Он опоздал на работу на три минуты, но разговор предстоял далеко не по этому поводу. Оправдываться было глупо. Антон, как провинившийся школьник стоял и выслушивал обвинения в свой адрес. Он «влез далеко не в своё дело», « не имел права заставить усомниться присутствующих в непрофессионализме бригады».
– Чёрт возьми, Вы хотели, чтобы он умер? Парню нет и тридцати лет, а я должен был стоять и смотреть, как он задыхается? Да, это было не моё дело, признаю. Где Ваша хвалёная экстренная медицина? Делайте то, что Вам предписано, а я буду делать то, в чём давал клятву без всяких предписаний и бредовых ограничений, – возмутился Антон и покинул кабинет.
Вернувшись в отделение, он никак не мог успокоиться. Он понимал, что без навыков, приобретённых в России, вряд ли пошёл на риск, здесь мало навыков, здесь нужно себя настроить морально. Он вошёл в палату, куда уже перевели из операционной пациента с внутренним кровотечением.
– Энтони, ты молодец, – похлопав по плечу, сказал ему хирург.
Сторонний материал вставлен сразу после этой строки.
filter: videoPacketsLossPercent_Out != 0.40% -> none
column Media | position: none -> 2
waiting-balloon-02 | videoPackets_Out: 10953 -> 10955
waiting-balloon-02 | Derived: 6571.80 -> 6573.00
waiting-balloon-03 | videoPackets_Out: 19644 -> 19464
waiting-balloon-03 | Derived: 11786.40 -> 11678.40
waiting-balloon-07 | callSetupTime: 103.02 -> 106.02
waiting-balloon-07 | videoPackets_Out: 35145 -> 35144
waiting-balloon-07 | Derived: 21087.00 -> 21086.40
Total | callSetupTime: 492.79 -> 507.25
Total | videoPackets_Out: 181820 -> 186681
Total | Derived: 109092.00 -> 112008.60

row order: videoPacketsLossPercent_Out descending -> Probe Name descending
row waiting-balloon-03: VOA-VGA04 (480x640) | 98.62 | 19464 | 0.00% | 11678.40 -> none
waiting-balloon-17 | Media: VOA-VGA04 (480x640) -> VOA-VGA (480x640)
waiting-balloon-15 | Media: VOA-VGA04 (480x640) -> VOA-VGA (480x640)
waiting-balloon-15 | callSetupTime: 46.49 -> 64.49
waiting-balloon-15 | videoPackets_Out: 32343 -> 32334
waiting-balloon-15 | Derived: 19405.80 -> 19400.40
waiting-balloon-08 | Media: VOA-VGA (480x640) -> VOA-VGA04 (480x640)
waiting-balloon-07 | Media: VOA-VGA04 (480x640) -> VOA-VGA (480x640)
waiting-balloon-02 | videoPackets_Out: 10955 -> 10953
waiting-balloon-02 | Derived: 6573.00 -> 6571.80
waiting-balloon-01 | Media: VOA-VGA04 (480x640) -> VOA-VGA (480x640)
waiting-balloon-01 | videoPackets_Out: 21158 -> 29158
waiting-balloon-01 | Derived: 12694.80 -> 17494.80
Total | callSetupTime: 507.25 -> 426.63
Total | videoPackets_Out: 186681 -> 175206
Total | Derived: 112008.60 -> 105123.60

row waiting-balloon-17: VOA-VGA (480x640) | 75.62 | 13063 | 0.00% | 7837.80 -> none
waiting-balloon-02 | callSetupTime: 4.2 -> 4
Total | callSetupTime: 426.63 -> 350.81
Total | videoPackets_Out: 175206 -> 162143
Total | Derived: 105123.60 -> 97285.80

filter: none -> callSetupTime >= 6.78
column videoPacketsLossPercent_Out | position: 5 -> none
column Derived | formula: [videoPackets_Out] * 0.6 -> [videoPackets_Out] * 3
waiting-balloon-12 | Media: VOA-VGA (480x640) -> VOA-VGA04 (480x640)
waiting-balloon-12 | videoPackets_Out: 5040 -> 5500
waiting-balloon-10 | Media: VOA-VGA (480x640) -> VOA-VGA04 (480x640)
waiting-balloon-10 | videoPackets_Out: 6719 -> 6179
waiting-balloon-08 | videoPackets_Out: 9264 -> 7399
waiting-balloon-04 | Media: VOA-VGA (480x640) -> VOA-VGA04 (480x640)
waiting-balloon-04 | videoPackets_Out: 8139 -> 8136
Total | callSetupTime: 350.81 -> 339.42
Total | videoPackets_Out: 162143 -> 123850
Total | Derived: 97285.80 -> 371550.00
– Скажи об этом Джефферсону, – равнодушно ответил Антон. – Он мне целую проповедь прочёл. Я работал на реанимобиле, мне всякое приходилось видеть. Виноват в том, что пострадавший жив? – Антон вернулся в кабинет. Плановые завтрашние операции для него могли не состояться, но нужно было всё ещё раз проверить. «Сашка меня сегодня спасла. Как она могла предвидеть ситуацию? А местное руководство утопит не задумываясь», – думал он, открывая папку и набирая номер жены.
– Сань, как дела?
– Что у тебя с голосом? – вопросом на вопрос ответила жена.
– Всё нормально у меня с голосом. Охрип, доказывая, что я не верблюд, – пытался пошутить Антон. – Ты как планируешь свой день?
– Часа в три освобожусь. Катюшу заберу вовремя. У тебя в кармане куртки список – не забудь зайти в аптеку. Антон, ты в разговорах будь сдержаннее. Ты, дорогой мой не в России. Здесь не принято доказывать очевидное, лучше промолчи.
– Сделаю. Целую. Пока.
Время до полудня тянулось долго. Когда Антона вызвали на «ковёр» второй раз, он уже не ожидал ничего хорошего и смирился, что самовольные действия закроют дорогу в профессию, если не совсем, то надолго. У него сложилось впечатление, что здесь, как и дома, посты в системе здравоохранения занимают в большинстве своём теоретики, а не практики. Врачи, которые если и были в больнице, то только во время студенческой практики, а потом просто учились и делали карьеру. «Чёрт с ними, пойду куда угодно, но извиняться не буду», – думал он, открывая дверь в кабинет. Разговор был более доброжелательным и не столь официальным. Говоря простым языком, его просили больше не делать ничего подобного.
– Я практикующий врач и должен в первую очередь спасать людей, а не думать, нарушаю ли я предписания, и чем закончится для меня инициатива. Я делал это вне стен госпиталя и внерабочее время. Хотите уволить – увольняйте, а причину укажите, что по моей инициативе пациент остался жив. С меня довольно этого цирка. Я меньше всего виноват в том, что мой коллега оказался не столь расторопным. Я могу извиниться за несдержанность в разговоре, за тон, но честь и порядочность, извинения не требуют, – сказал Антон, покидая кабинет.
– Зря вы так, Джефферсон. Сосновский реаниматолог в первую очередь. У него десятилетняя практика. Скольких людей он вернул к жизни с того света? Это тебе не плановые операции два-три дня в неделю по вскрытию нарывов. Доктор Сосновский, как все русские импульсивен, но специалист хороший. Ни вам, ни мне и в голову не пришло так рисковать, а он это сделал. Вам стоит, если и не извиниться, то как-то сгладить сложившуюся ситуацию, – говорил представитель медицинского комитета. – Как вы думаете, что скажут родственники пострадавшего, узнав, что вы уволили доктора, спасшего парня?
– Я не собирался его увольнять. Каждый должен делать то, что должен. Теперь он это знает. Вы думаете, мне всё это нравится? Он, если захочет, может уйти без всякой рекомендации. Я видел его работу в операционной – ни одного лишнего движения или слова. Сосновский у нас всего восемь месяцев, нельзя ему дать уйти.
Домой Антон возвращался с чувством лёгкого дискомфорта от разговоров, сочувствия и лицемерия.
– Что-то случилось? – спросила жена мужа, переступившего порог квартиры. – Вид у тебя ни то расстроенный, ни то сердитый.